Wednesday, August 13, 2025
HomeBeritaLAPORAN KHUSUS - Konflik terbuka Netanyahu dan militer Israel

LAPORAN KHUSUS – Konflik terbuka Netanyahu dan militer Israel

Media Israel pekan ini melaporkan bahwa Perdana Menteri Benjamin Netanyahu memutuskan memerintahkan militer untuk menduduki sepenuhnya Jalur Gaza. Namun, Kepala Staf Militer Eyal Zamir dikabarkan sangat menentang langkah tersebut dan bahkan mengancam akan mengundurkan diri jika perintah itu dipaksakan.

Jika laporan tersebut benar, maka momen ini memiliki arti penting yang sulit dilebih-lebihkan. Benturan terbuka antara pemerintah dengan militer bukan hanya menantang institusi bersenjata, tetapi juga bertolak belakang dengan kehendak sebagian besar publik Israel.

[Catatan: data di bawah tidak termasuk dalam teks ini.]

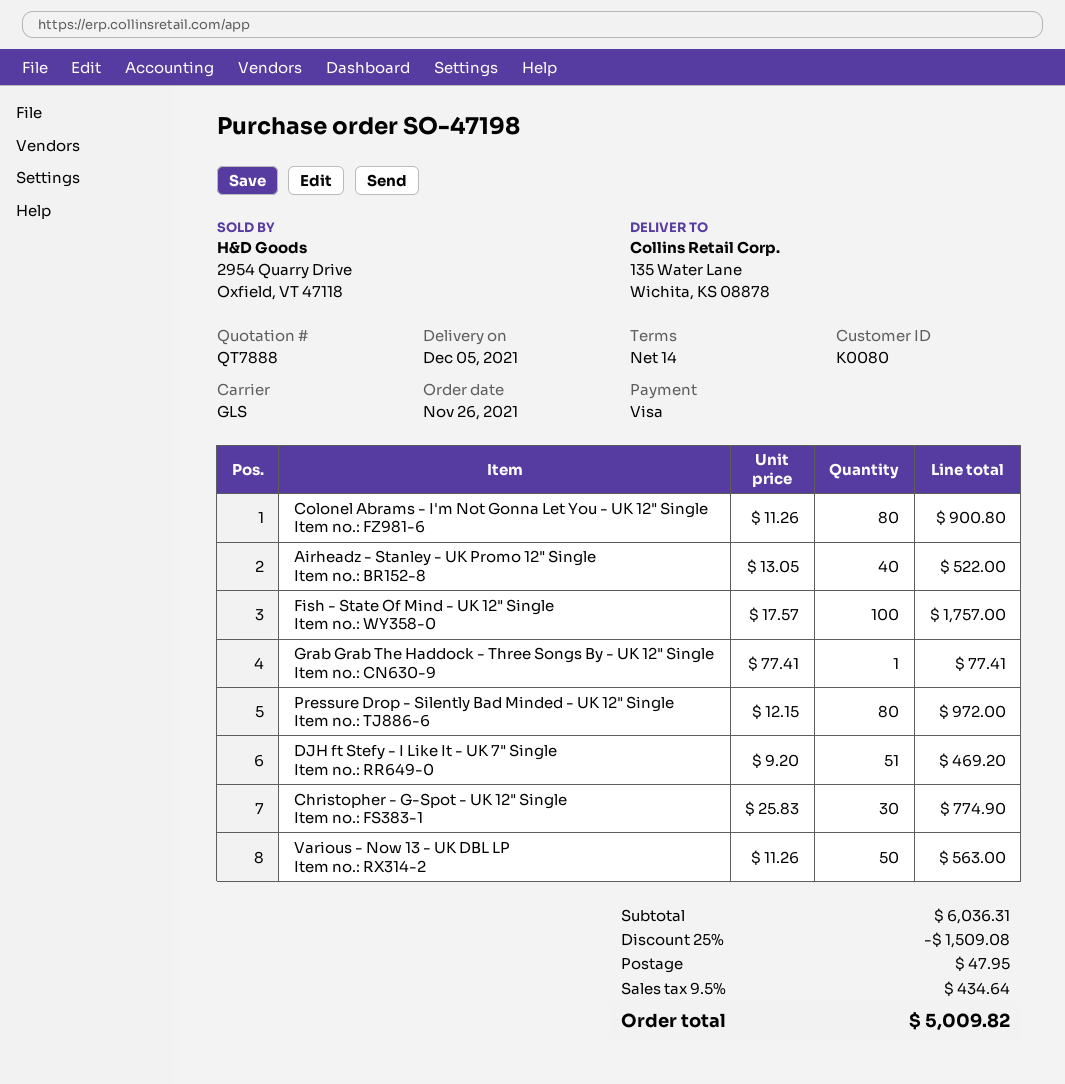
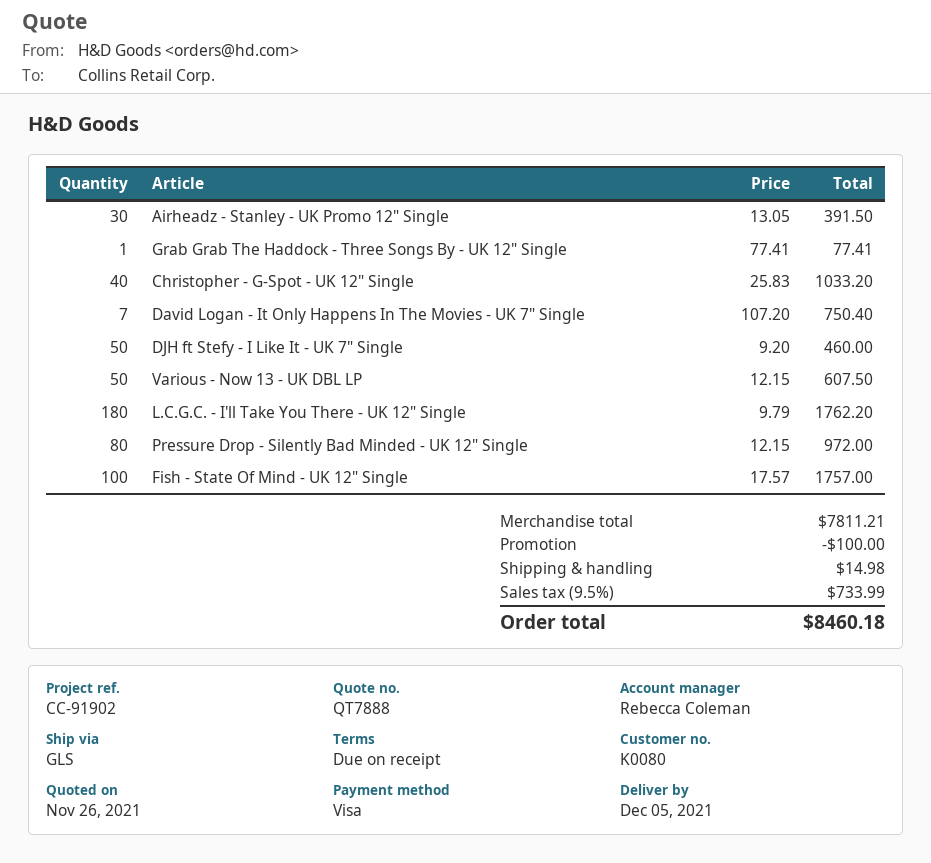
payment terms: 14 days -> on receipt
Colonel Abrams - I'm Not Gonna Let You - UK 12" Single: 80 x 11.26 = 900.80 -> none
Airheadz - Stanley - UK Promo 12" Single: 40 x 13.05 = 522.00 -> 30 x 13.05 = 391.50
DJH ft Stefy - I Like It - UK 7" Single: 51 x 9.20 = 469.20 -> 50 x 9.20 = 460.00
Christopher - G-Spot - UK 12" Single: 30 x 25.83 = 774.90 -> 40 x 25.83 = 1033.20
Various - Now 13 - UK DBL LP: 50 x 11.26 = 563.00 -> 50 x 12.15 = 607.50
David Logan - It Only Happens In The Movies - UK 7" Single: none -> 7 x 107.20 = 750.40
L.C.G.C. - I'll Take You There - UK 12" Single: none -> 180 x 9.79 = 1762.20
subtotal: 6036.31 -> 7811.21
discount: 1509.08 -> 100.00
shipping: 47.95 -> 14.98
tax: 9.5% = 434.64 -> 9.5% = 733.99
total: 5009.82 -> 8460.18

Survei selama ini menunjukkan mayoritas warga Israel mendukung penghentian perang dengan imbalan Hamas membebaskan sandera yang tersisa. Survei Channel 12 News pada bulan lalu menyatakan bahwa 74 persen warga Israel mendukung kesepakatan semacam itu.

Militer Israel memperingatkan bahwa pendudukan penuh Gaza akan membahayakan nyawa sandera. Pemerintah menyadari risiko ini—Menteri Kebudayaan Miki Zohar bahkan mengakui bahwa eskalasi perang akan menempatkan sandera dalam bahaya besar. Jika keputusan itu benar-benar diambil, pemerintah dipandang mengabaikan aspirasi publik yang kian mengerucut ingin diakhirinya perang.

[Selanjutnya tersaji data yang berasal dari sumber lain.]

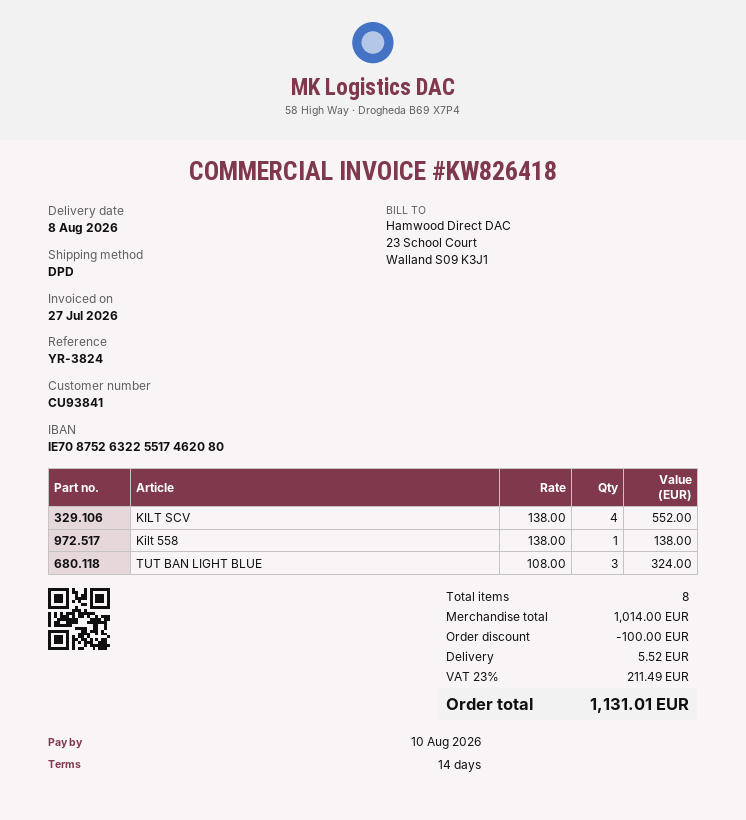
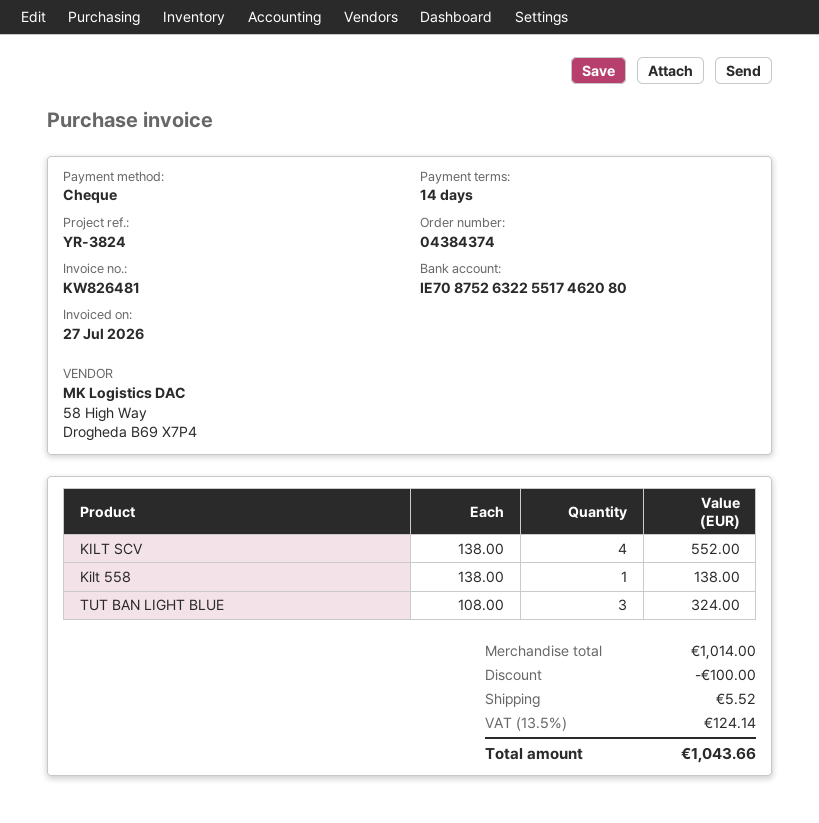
invoice number: KW826418 -> KW826481
tax: 23% = 211.49 -> 13.5% = 124.14
total: 1131.01 -> 1043.66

Desakan untuk segera menghentikan perang juga datang dari ratusan mantan pejabat keamanan senior—dari militer, Mossad, hingga Shin Bet—yang menandatangani surat terbuka mendesak Netanyahu mengakhiri perang. Mereka menilai perang sudah kehilangan tujuan, dan hanya akan memperpanjang penderitaan dan memperdalam isolasi Israel.

Visi bahwa kelanjutan perang sia-sia turut mencerminkan kegagalan mencapai target resmi perang. Hamas masih bertahan meski mengalami pukulan berat; tentara Israel terus berjatuhan; dan upaya militer gagal menghasilkan pembebasan sandera seperti yang dijanjikan setelah penghentian sepihak pada Maret lalu. (The Washington Post, TIME)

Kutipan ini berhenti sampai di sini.